▶ Problem details: Output each line from the one that contains "HALTER NECK MAXI" to the final line of the data below, exactly, and include nothing else.

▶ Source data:
======
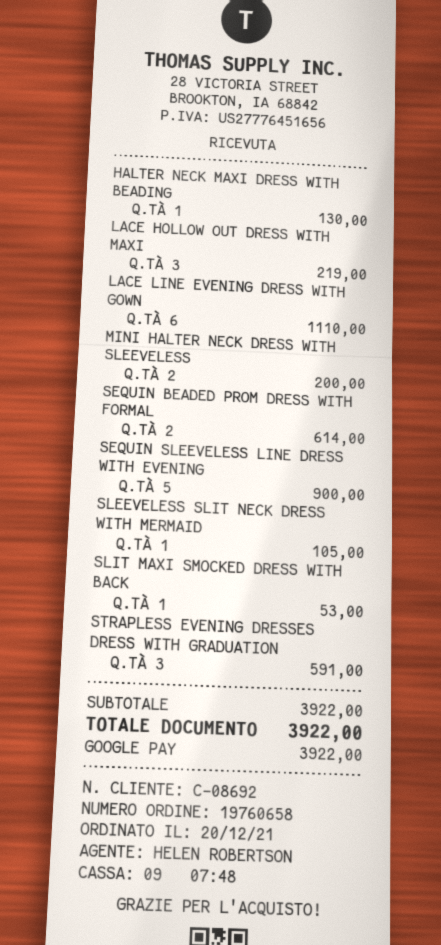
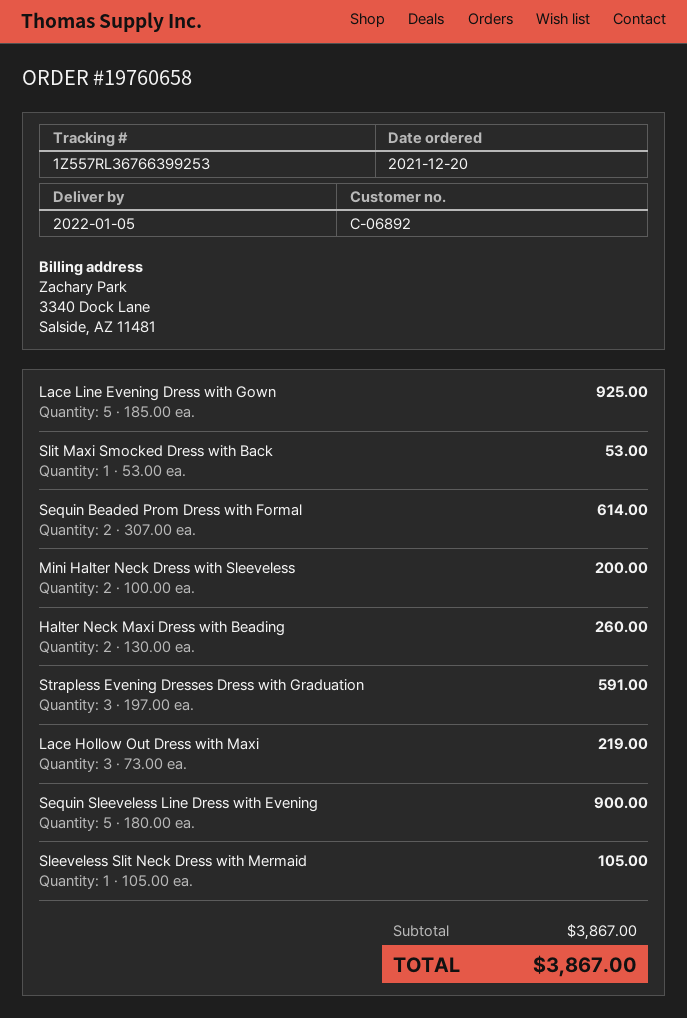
customer number: C-08692 -> C-06892
HALTER NECK MAXI DRESS WITH BEADING: 1 for 130.00 -> 2 for 260.00
LACE LINE EVENING DRESS WITH GOWN: 6 for 1110.00 -> 5 for 925.00
subtotal: 3922.00 -> 3867.00
total: 3922.00 -> 3867.00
======
▶ Solution for this task:
HALTER NECK MAXI DRESS WITH BEADING: 1 for 130.00 -> 2 for 260.00
LACE LINE EVENING DRESS WITH GOWN: 6 for 1110.00 -> 5 for 925.00
subtotal: 3922.00 -> 3867.00
total: 3922.00 -> 3867.00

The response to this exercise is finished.